Department of Chemistry, McGill University, 801 Sherbrooke Street West, Montreal, Quebec, H3A 2K6 Canada.
Curr Opin Chem Biol. 2010 Oct;14(5):597-607. doi: 10.1016/j.cbpa.2010.08.002. Epub 2010 Sep 24.
A current challenge in nanoscience is to achieve controlled organization in three-dimensions, to provide tools for biophysics, molecular sensors, enzymatic cascades, drug delivery, tissue engineering, and device fabrication. DNA displays some of the most predictable and programmable interactions of any molecule, natural or synthetic. As a result, 3D-DNA nanostructures have emerged as promising tools for biology and materials science. In this review, strategies for 3D-DNA assembly are discussed. DNA cages, nanotubes, dendritic networks, and crystals are formed, with deliberate variation of their size, shape, persistence length, and porosities. They can exhibit dynamic character, allowing their selective switching with external stimuli. They can encapsulate and position materials into arbitrarily designed patterns, and show promise for numerous biological and materials applications.

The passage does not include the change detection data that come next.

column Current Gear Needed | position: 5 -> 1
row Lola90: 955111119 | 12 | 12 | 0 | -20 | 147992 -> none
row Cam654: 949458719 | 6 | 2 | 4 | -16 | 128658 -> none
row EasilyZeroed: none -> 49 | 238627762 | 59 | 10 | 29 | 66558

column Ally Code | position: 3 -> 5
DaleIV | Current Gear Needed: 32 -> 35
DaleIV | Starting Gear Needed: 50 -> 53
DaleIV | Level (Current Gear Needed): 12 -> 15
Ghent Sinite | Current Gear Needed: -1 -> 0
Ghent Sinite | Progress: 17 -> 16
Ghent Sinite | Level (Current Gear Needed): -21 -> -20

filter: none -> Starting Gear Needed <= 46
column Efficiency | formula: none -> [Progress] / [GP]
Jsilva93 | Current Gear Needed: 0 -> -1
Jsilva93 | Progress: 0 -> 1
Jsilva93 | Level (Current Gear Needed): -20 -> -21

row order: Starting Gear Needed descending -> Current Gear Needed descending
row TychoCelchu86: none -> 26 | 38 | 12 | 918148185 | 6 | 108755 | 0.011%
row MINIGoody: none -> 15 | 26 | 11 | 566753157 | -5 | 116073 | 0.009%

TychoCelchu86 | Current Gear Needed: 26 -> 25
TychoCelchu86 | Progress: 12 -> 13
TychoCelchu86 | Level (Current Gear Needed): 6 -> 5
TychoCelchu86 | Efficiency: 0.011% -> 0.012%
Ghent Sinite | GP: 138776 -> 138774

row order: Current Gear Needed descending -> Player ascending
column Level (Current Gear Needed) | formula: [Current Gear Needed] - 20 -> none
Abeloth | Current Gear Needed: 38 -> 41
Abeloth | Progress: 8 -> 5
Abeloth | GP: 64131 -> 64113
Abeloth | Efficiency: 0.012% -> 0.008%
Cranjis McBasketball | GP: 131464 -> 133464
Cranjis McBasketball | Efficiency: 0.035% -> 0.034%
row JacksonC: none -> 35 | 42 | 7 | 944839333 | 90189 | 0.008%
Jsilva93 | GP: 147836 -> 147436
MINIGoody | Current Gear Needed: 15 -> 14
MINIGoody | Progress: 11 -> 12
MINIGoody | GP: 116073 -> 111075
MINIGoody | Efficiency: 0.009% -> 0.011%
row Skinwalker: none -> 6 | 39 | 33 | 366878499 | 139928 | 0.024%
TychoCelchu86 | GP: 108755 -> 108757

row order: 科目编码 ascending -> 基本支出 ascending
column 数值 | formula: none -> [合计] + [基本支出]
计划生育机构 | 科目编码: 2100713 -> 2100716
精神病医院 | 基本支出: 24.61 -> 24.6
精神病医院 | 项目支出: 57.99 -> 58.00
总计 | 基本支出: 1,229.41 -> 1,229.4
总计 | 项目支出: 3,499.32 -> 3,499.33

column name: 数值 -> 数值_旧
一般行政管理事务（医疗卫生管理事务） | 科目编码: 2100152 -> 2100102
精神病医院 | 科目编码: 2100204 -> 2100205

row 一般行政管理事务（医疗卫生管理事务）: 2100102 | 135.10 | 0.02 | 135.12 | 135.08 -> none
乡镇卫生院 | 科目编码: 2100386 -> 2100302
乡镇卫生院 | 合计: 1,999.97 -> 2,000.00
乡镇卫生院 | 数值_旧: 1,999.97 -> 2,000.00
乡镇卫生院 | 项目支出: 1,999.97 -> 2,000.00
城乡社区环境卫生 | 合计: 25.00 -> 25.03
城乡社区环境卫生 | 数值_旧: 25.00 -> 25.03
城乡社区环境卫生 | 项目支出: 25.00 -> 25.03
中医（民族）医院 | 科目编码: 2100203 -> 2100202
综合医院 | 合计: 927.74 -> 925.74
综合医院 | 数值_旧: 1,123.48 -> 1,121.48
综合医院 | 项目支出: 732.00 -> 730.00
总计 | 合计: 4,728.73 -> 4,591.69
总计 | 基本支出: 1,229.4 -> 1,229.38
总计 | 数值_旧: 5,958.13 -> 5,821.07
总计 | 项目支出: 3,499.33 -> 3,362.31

当前纳米科学面临的一个挑战是在三维空间中实现可控组织,为生物物理学、分子传感器、酶级联反应、药物输送、组织工程和器件制造提供工具。DNA 显示出一些最可预测和可编程的相互作用,无论是天然的还是合成的。因此,3D-DNA 纳米结构已成为生物学和材料科学的有前途的工具。在这篇综述中,讨论了 3D-DNA 组装的策略。形成了 DNA 笼、纳米管、树枝状网络和晶体,其大小、形状、持久长度和孔隙率可以故意变化。它们可以表现出动态特征,允许它们在外力刺激下选择性切换。它们可以将材料封装并定位到任意设计的图案中,并在许多生物和材料应用中显示出前景。